小さな森の番人、コゲラの日常

豆知識

みなさん、こんにちは!今日は身近な自然の中で見つけられる、とっても可愛らしいな小さなキツツキ、「コゲラ」をご紹介しますね。

スズメサイズで存在感は控えめ、全長たった15センチに体重もほんの18から26グラム。英名ではJapanese Pygmy Woodpeckerと呼ばれています。小柄ながらも、キツツキ科の中で日本に生息する中では最も小さいというこのコゲラ、見た目以上の力を秘めているんですよ。

(素材提供元:photoAC

オスとメスでは、オスの後頭部に赤い斑があることくらいの差で、野外ではその美しい灰褐色と白のまだら模様の羽色を見分けるのはなかなか一苦労。ですが、その小さな体で木にしがみつき、葉が茂る間を縫って「ギィー」「ギィッギッギッ」という鳴き声で存在を知らせてくれるんです。
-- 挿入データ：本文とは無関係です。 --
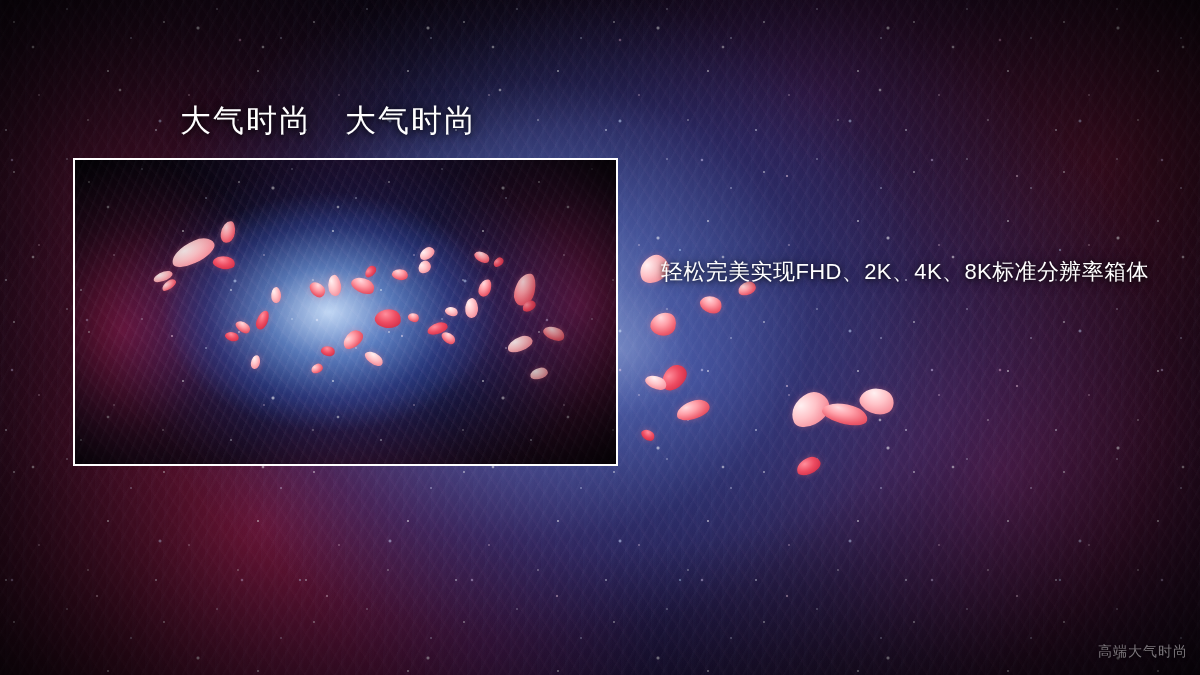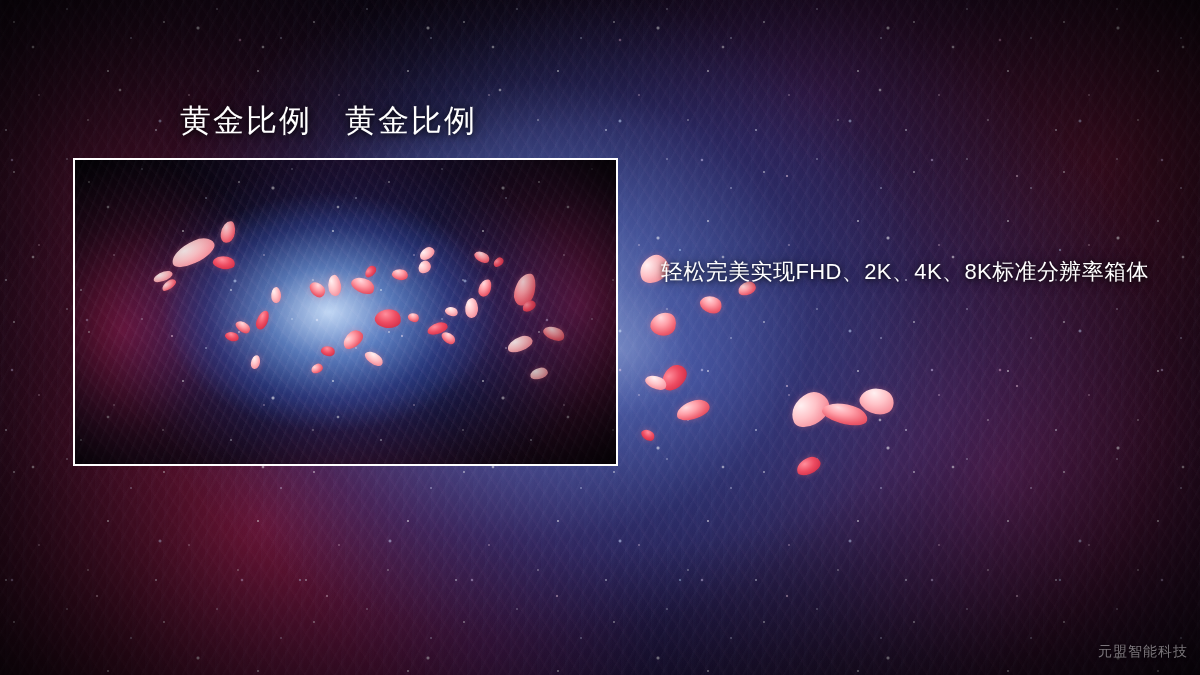"黄金比例 黄金比例" div { text: 黄金比例　黄金比例 -> 大气时尚　大气时尚 }
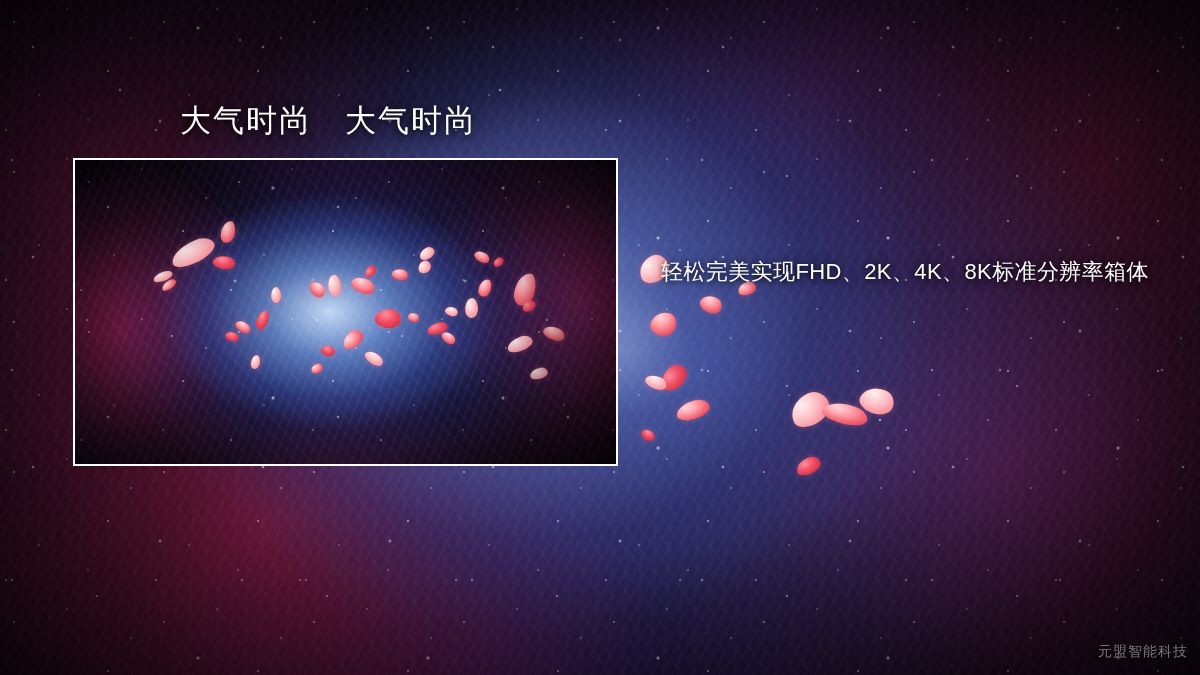"元盟智能科技" div { text: 元盟智能科技 -> 高端大气时尚 }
秋から冬にかけては、シジュウカラやメジロといった他の鳥たちと一緒に群れを作り、賑やかな森の一員として活動。そう、この時期は鳥たちの交流会のようなものですね。

コゲラのコミュニケーション方法の一つに「ドラミング」というものがあります。木をリズミカルにたたくこの行為はさえずりと同じ役割をしていて、縄張り主張や求愛のサイン。

しかも、このドラミング、木を害虫から守ることにも一役買っているというから驚きです。木の中の虫たちを食べることで、森を守る「小さな森の番人」なんです。

これからの季節、公園やお庭で「ギィー」という声が聞こえたら、そっと木の幹を眺めてみてください。コゲラが一生懸命に食べ物を探している姿が、もしかすると見つかるかもしれませんよ。警戒心があまりないため、意外と身近で観察できるチャンスがあるんです。

コゲラが織り成す小さな森のシンフォニーを、耳を澄ませて感じてみませんか。きっと、新しい発見や出会いがあるはずですよ。